Feature matching between image pair is a building block for high level tasks such as Simultaneous Localization and Mapping (SLAM) [mur2015orb, mur2017orb], Image alignment[szeliski2006image], 3D Reconstruction. It relies on image feature extractors that detects feature points and compute the corresponding descriptors. Some of the well known hand-crafted feature extractors are SIFT [lowe2004distinctive], SURF [bay2006surf], ORB [rublee2011orb], AKAZE [alcantarilla2011fast], and BRISK [leutenegger2011brisk]. These hand-crafted features often perform robustly in properly illuminated conditions. However, in real world scenarios illumination variations affect image quality by changing color distribution of objects captured within an image, adversely affecting the performance of underlying image processing algorithms that rely on feature matching techniques.

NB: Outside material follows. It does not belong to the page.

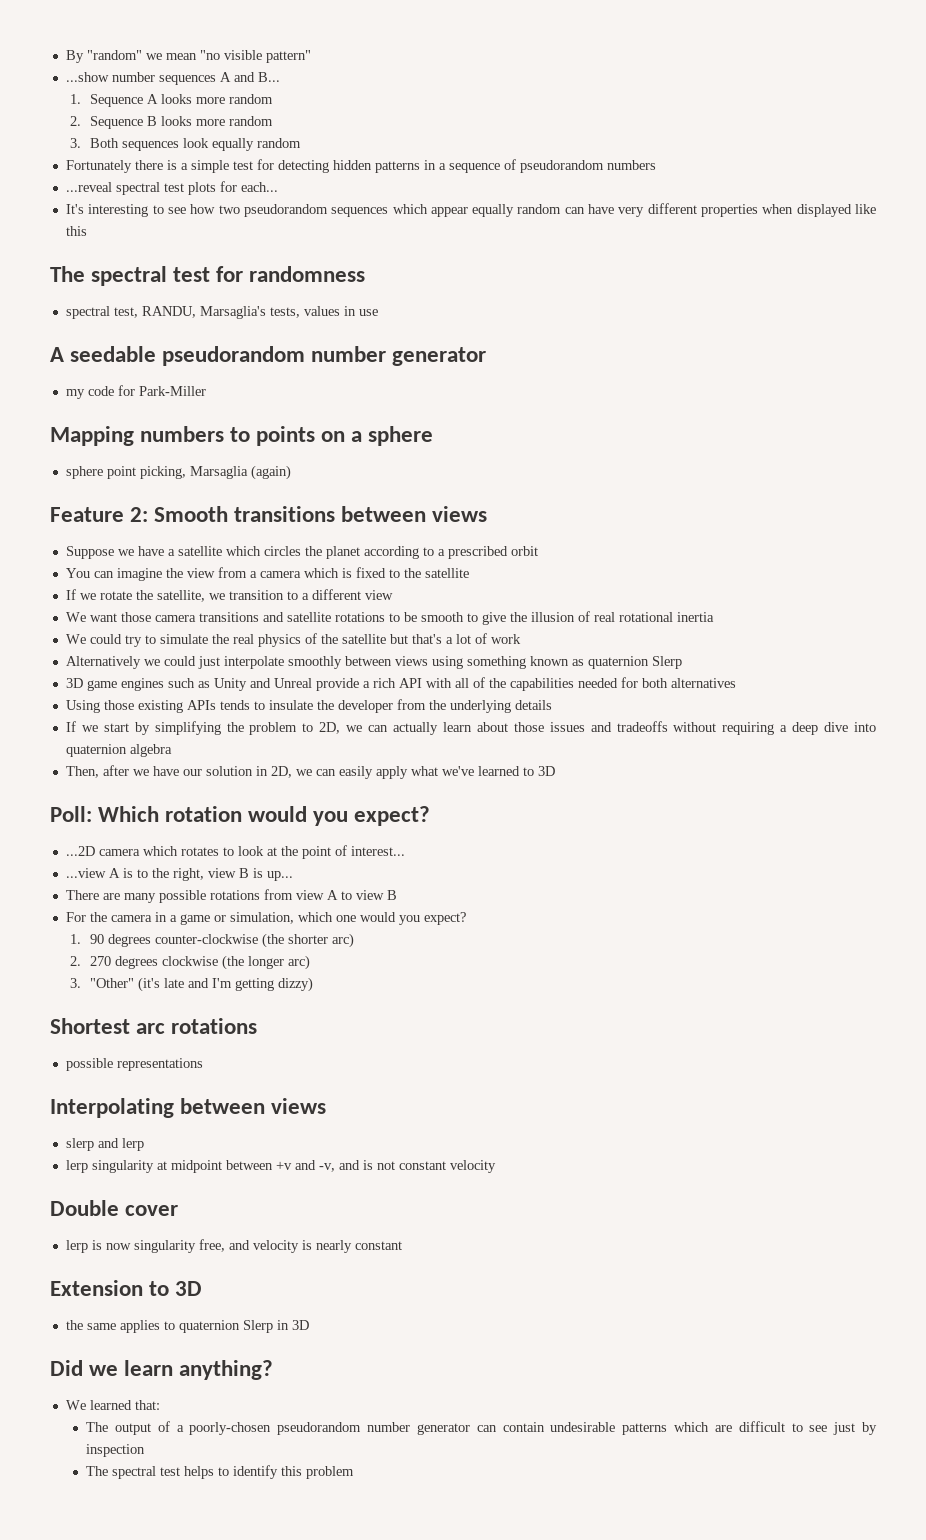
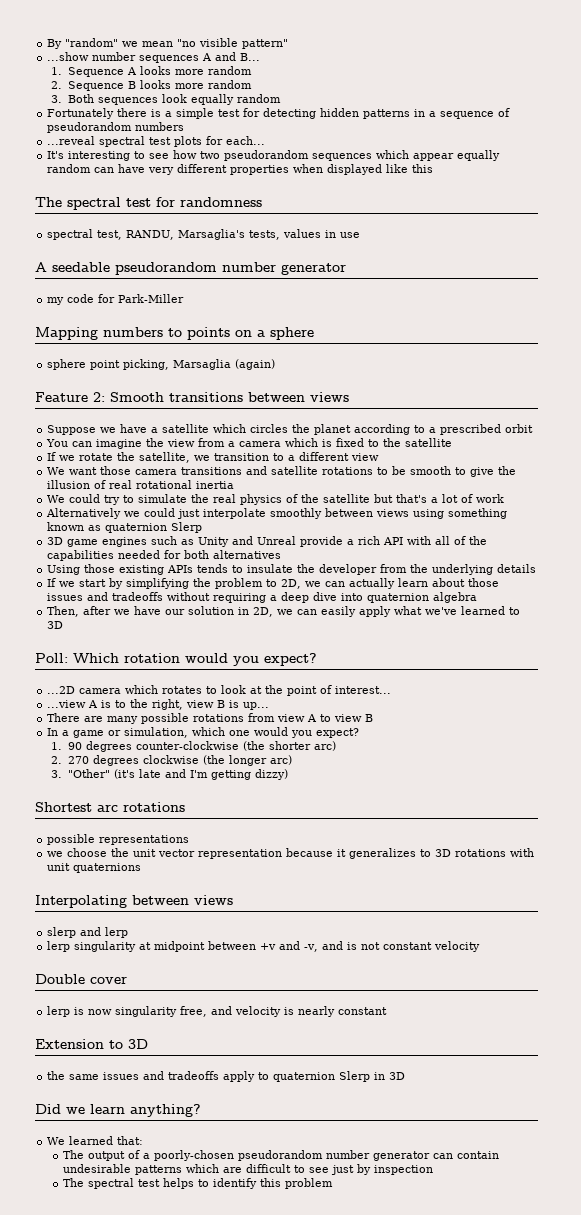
[65,912,167,922] For the camera in -> [47,728,59,736] In
(203, 1064) none -> [47,848,535,859] [47,863,142,873] // we choose the unit vector representation because it generalizes to 3D rotations with unit quaternions
[119,1320,160,1333] applies -> [103,1071,256,1082] issues and tradeoffs apply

Of late deep learning based algorithms have demonstrated state of the art performance in various tasks, with deep learning based image feature extractor[detone2018superpoint] and matcher [sarlin2020superglue] gaining popularity. To retain algorithm performance under diverse illumination conditions different works [michaelis2019benchmarking] recommended extending the training dataset for deep learning based algorithms to account for scenarios exhibiting extreme illumination variations using real [loh2019getting] and synthetic [dai2018dark, liu2020lane] samples. However, this requires collecting, aligning and training on more low light image pairs, which is a time consuming and expensive process. Thus even until now, hand crafted features are still relied upon to perform feature matching.
On the other hand, performance of traditional hand-crafted feature extractors cannot be guaranteed in low light conditions, primarily since they were designed to work with illuminated images. This hinders utilization of such techniques in applications wherein deployment conditions pertain to low light scenarios e.g., moon rovers, disaster response robot. A simple approach to address this issue is to enhance the low light image as a preprocessing step, prior to feature extraction via enhancement mechanism that have been extensively studied. However directly using CNN based enhancement techniques doesn’t guarantee performance improvement, primarily due to noise amplification and image stylization that increase number of extracted features but these features couldn’t be matched within the image pairs. Furthermore, lowering the threshold of feature matching algorithms generally improve the matching quality. We summarize our contributions as,
We study the matching performance of handcrafted feature extractors in low light images with varying thresholds.
We analyze the effects of integrating image enhancement algorithms on performance of feature matching on our test dataset.
We also compare the enhancement results to determine the best approach for enhancing images while minimizing the noisy pixels.
To the best of our knowledge, no study on feature extraction performance in low light condition has been performed before. We hope that this study would improve future works on feature matching based computer vision tasks in low light environment.
2 Related Works
2.1 Feature Matching
Harris corner detector [harris1988combined] was one of the earliest work on feature extraction. Shi-Tomasi proposed a modified the scoring to extract corners in GFTT [shi1994good]. Lowe proposed SIFT [lowe2004distinctive] to detect features of multiple scales with Gaussian scale space on an image and extract rotation invariant descriptors. It remains one of the most popular choice for feature matching due to its robustness, but with a high computational cost. SURF [bay2006surf] improved on the speed of feature detection using integral images. These two however, extracts descriptors with floating point numbers, resulting in a high computation cost for feature matching.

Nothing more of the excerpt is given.